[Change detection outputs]
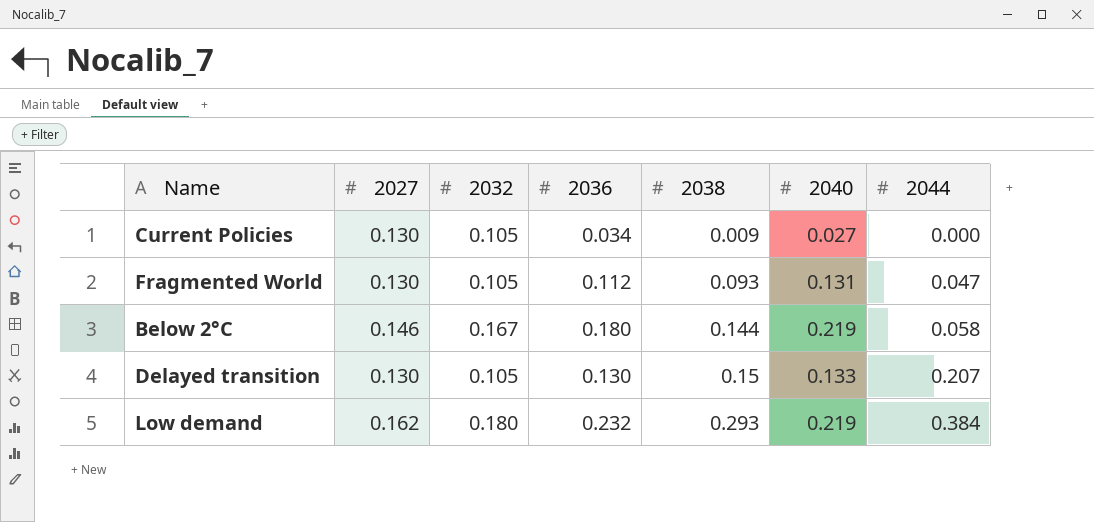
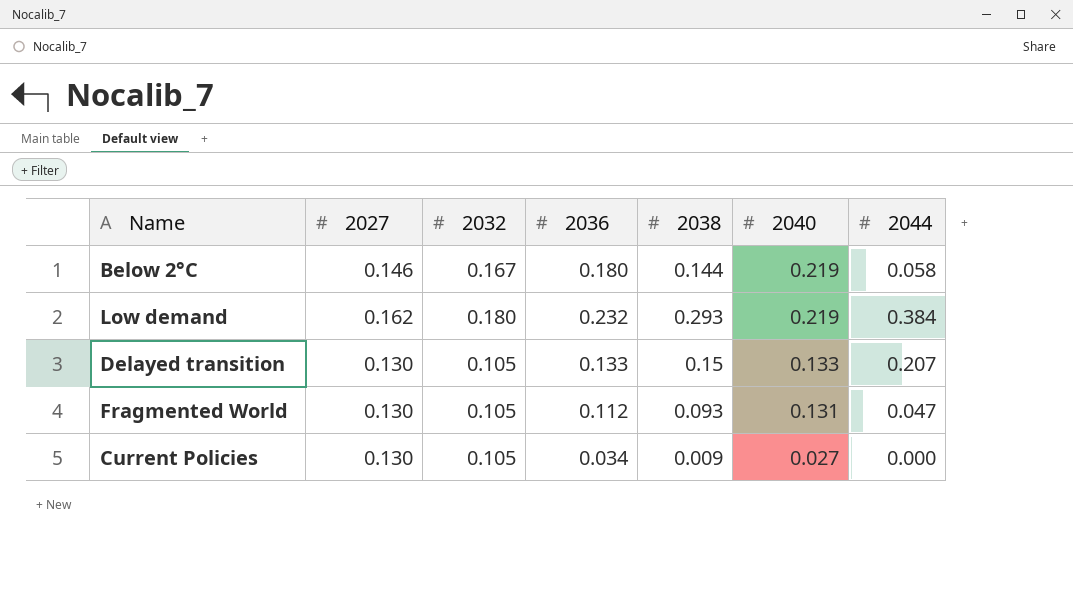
row order: 2038 ascending -> 2040 descending
Delayed transition | 2036: 0.130 -> 0.133

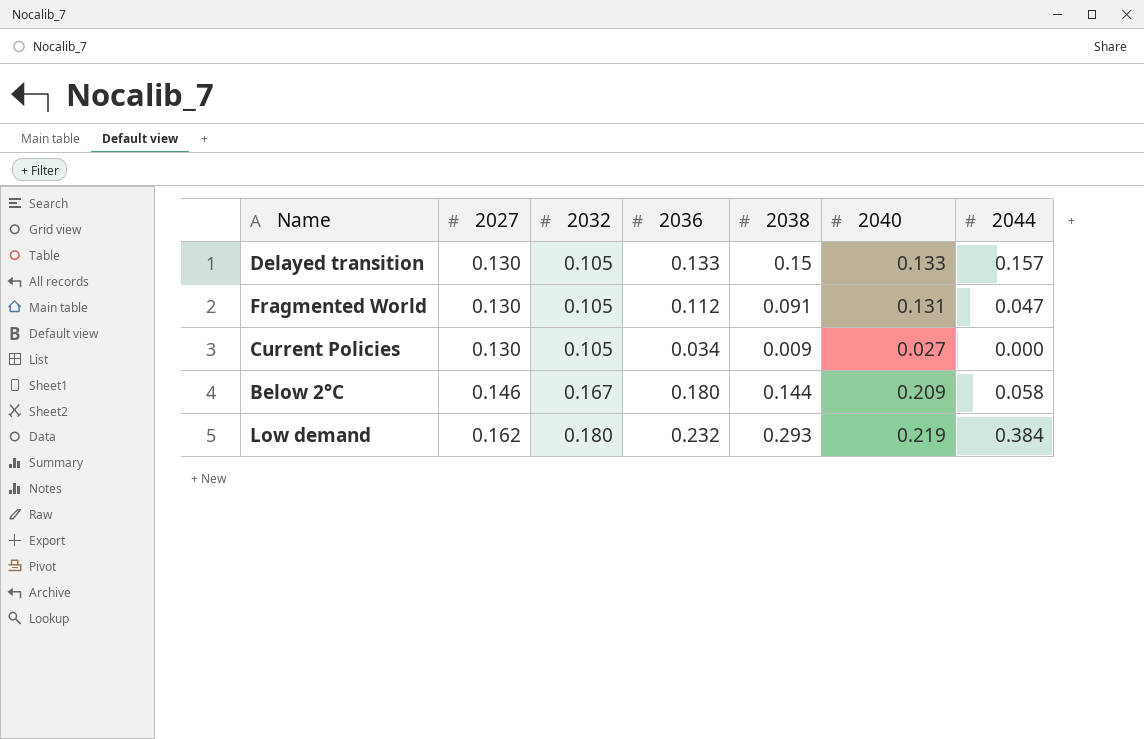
row order: 2040 descending -> 2027 ascending
Delayed transition | 2044: 0.207 -> 0.157
Fragmented World | 2038: 0.093 -> 0.091
Below 2°C | 2040: 0.219 -> 0.209

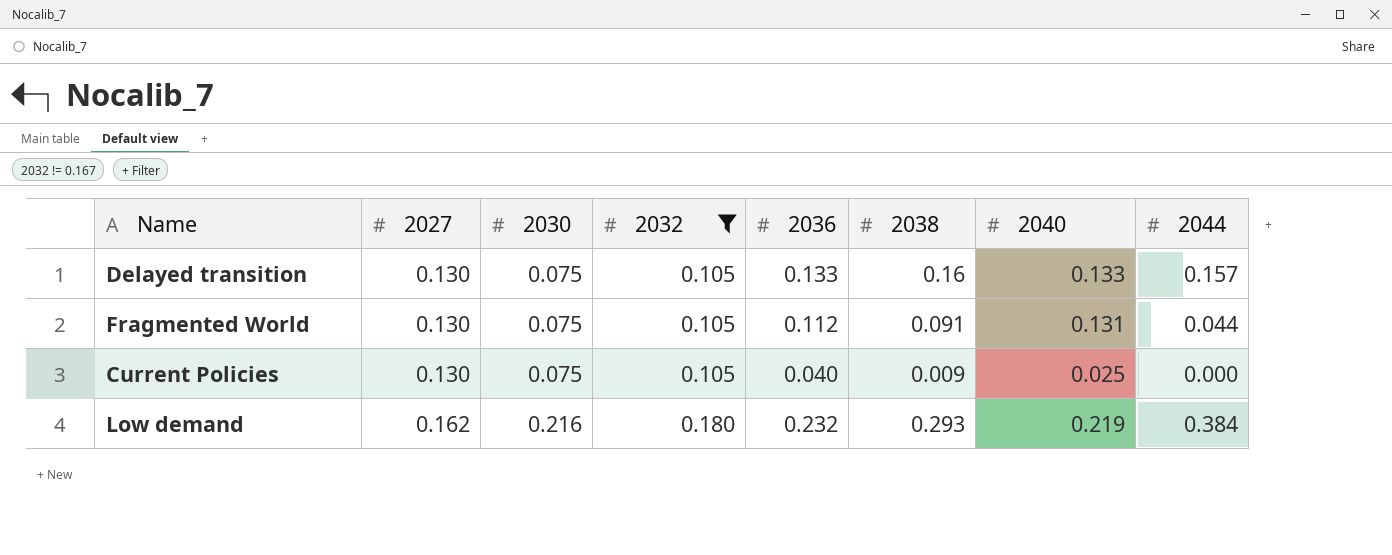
filter: none -> 2032 != 0.167
column 2030 | position: none -> 3
Delayed transition | 2038: 0.15 -> 0.16
Fragmented World | 2044: 0.047 -> 0.044
Current Policies | 2036: 0.034 -> 0.040
Current Policies | 2040: 0.027 -> 0.025

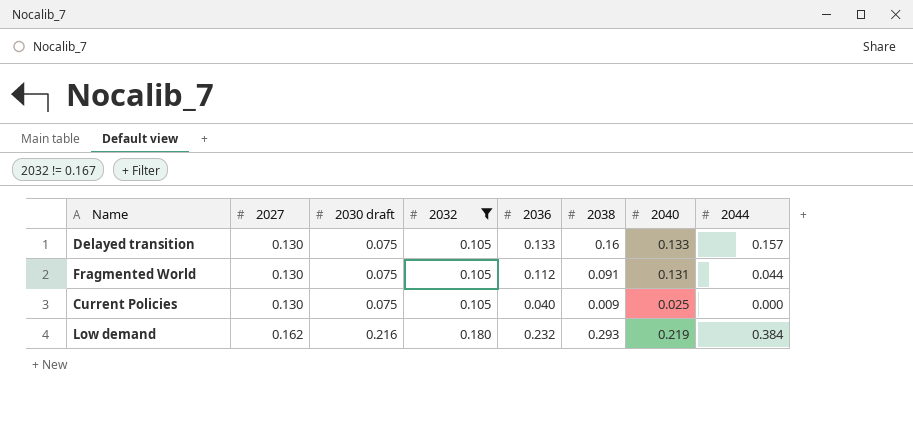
column name: 2030 -> 2030 draft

■ WHAT IS REQUIRED
Omit the pictures and retype exactly the lines from the one containing "Current Policies | 2036: 0.034 -> 0.040" through the end of the entries above.

■ ANSWER TO THE EXERCISE
Current Policies | 2036: 0.034 -> 0.040
Current Policies | 2040: 0.027 -> 0.025

column name: 2030 -> 2030 draft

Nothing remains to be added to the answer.